Each line of the data below that holds the word "formal" is to be reported in full.

Segment Start: Material for this exercise

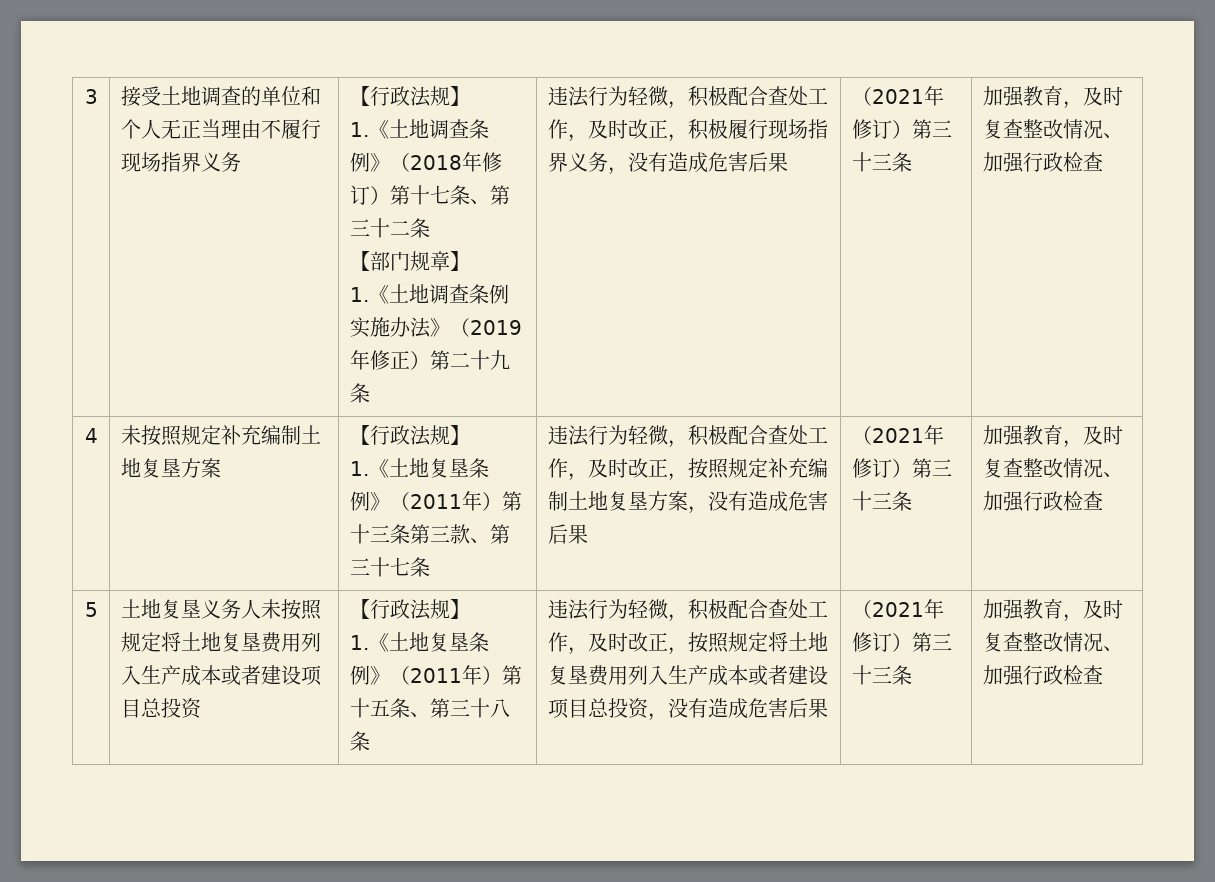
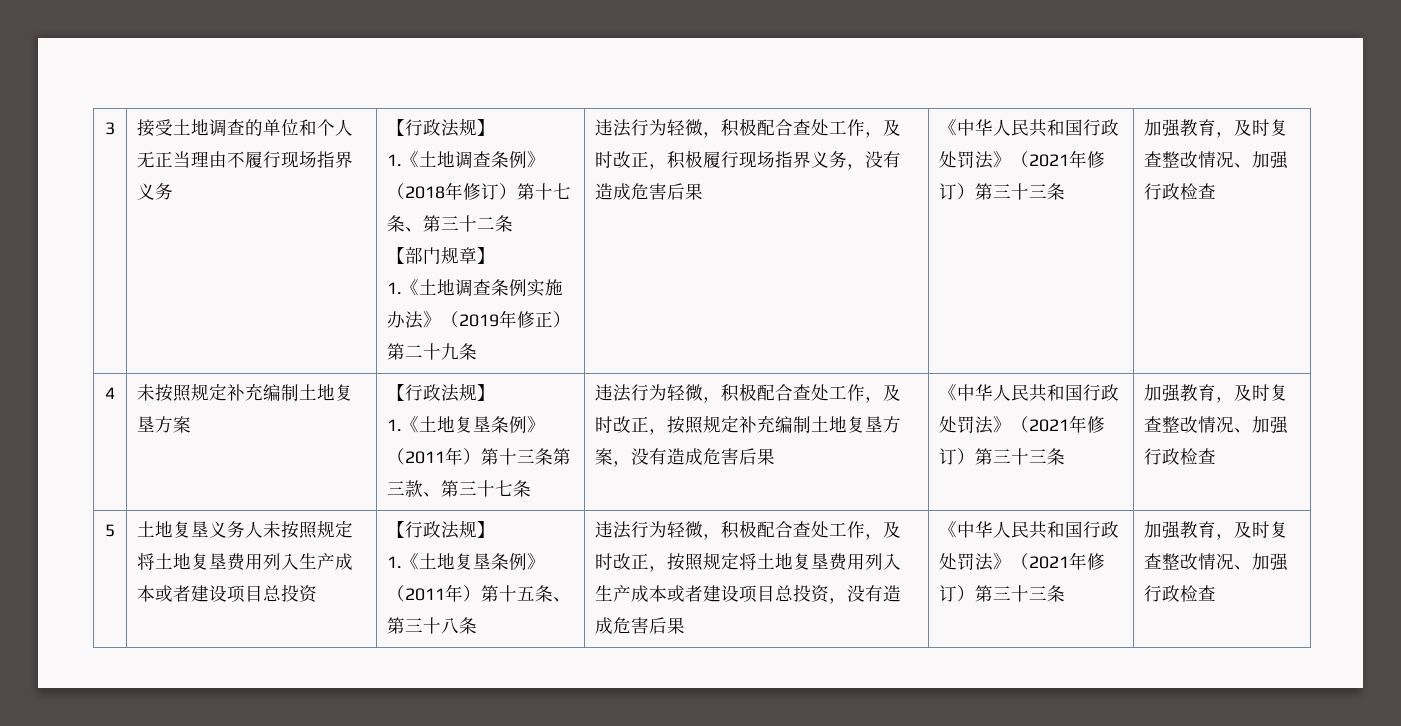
- 违法行为轻微，积极配合查处工作，及时改正，积极履行现场指界义务，没有造成危害后果 | （2021年修订）第三十三条
+ 违法行为轻微，积极配合查处工作，及时改正，积极履行现场指界义务，没有造成危害后果 | 《中华人民共和国行政处罚法》（2021年修订）第三十三条
- 违法行为轻微，积极配合查处工作，及时改正，按照规定补充编制土地复垦方案，没有造成危害后果 | （2021年修订）第三十三条
+ 违法行为轻微，积极配合查处工作，及时改正，按照规定补充编制土地复垦方案，没有造成危害后果 | 《中华人民共和国行政处罚法》（2021年修订）第三十三条
- 违法行为轻微，积极配合查处工作，及时改正，按照规定将土地复垦费用列入生产成本或者建设项目总投资，没有造成危害后果 | （2021年修订）第三十三条
+ 违法行为轻微，积极配合查处工作，及时改正，按照规定将土地复垦费用列入生产成本或者建设项目总投资，没有造成危害后果 | 《中华人民共和国行政处罚法》（2021年修订）第三十三条

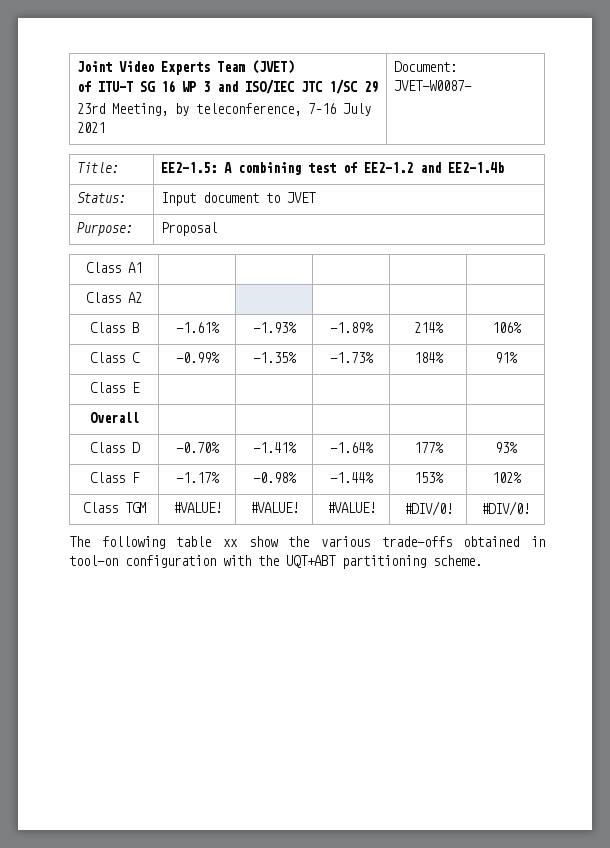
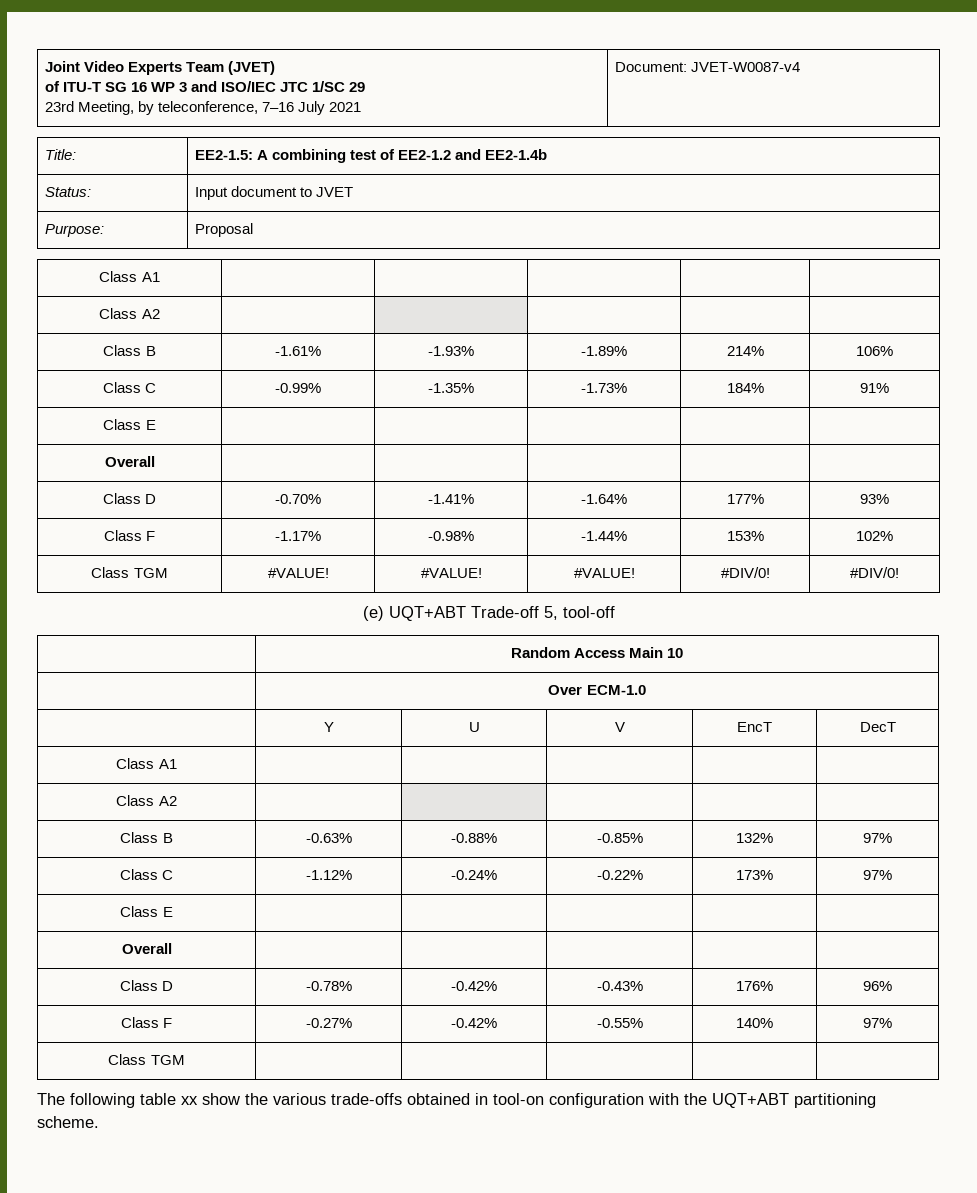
  Joint Video Experts Team (JVET)
  of ITU-T SG 16 WP 3 and ISO/IEC JTC 1/SC 29
- 23rd Meeting, by teleconference, 7–16 July 2021 | Document: JVET-W0087-
+ 23rd Meeting, by teleconference, 7–16 July 2021 | Document: JVET-W0087-v4
+ (e) UQT+ABT Trade-off 5, tool-off
+ | Random Access Main 10
+ | Over ECM-1.0
+ | Y | U | V | EncT | DecT
+ Class A1 | | | | |
+ Class A2 | | | | |
+ Class B | -0.63% | -0.88% | -0.85% | 132% | 97%
+ Class C | -1.12% | -0.24% | -0.22% | 173% | 97%
+ Class E | | | | |
+ Overall | | | | |
+ Class D | -0.78% | -0.42% | -0.43% | 176% | 96%
+ Class F | -0.27% | -0.42% | -0.55% | 140% | 97%
+ Class TGM | | | | |

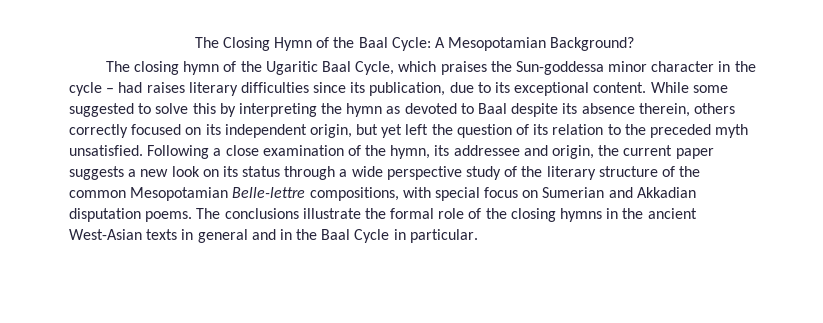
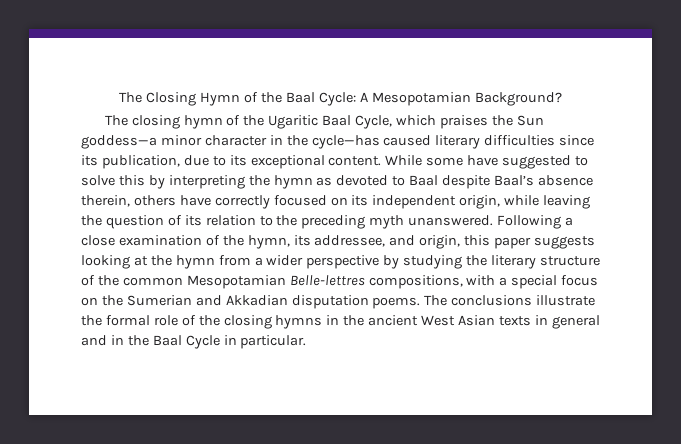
- The closing hymn of the Ugaritic Baal Cycle, which praises the Sun-goddessa minor character in the cycle – had raises literary difficulties since its publication, due to its exceptional content.
+ The closing hymn of the Ugaritic Baal Cycle, which praises the Sun goddess—a minor character in the cycle—has caused literary difficulties since its publication, due to its exceptional content.
- While some suggested to solve this by interpreting the hymn as devoted to Baal despite its absence therein, others correctly focused on its independent origin, but yet left the question of its relation to the preceded myth unsatisfied.
+ While some have suggested to solve this by interpreting the hymn as devoted to Baal despite Baal’s absence therein, others have correctly focused on its independent origin, while leaving the question of its relation to the preceding myth unanswered.
- Following a close examination of the hymn, its addressee and origin, the current paper suggests a new look on its status through a wide perspective study of the literary structure of the common Mesopotamian Belle-lettre compositions, with special focus on Sumerian and Akkadian disputation poems.
+ Following a close examination of the hymn, its addressee, and origin, this paper suggests looking at the hymn from a wider perspective by studying the literary structure of the common Mesopotamian Belle-lettres compositions, with a special focus on the Sumerian and Akkadian disputation poems.
- The conclusions illustrate the formal role of the closing hymns in the ancient West-Asian texts in general and in the Baal Cycle in particular.
+ The conclusions illustrate the formal role of the closing hymns in the ancient West Asian texts in general and in the Baal Cycle in particular.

Segment End: Material for this exercise

Task response
- The conclusions illustrate the formal role of the closing hymns in the ancient West-Asian texts in general and in the Baal Cycle in particular.
+ The conclusions illustrate the formal role of the closing hymns in the ancient West Asian texts in general and in the Baal Cycle in particular.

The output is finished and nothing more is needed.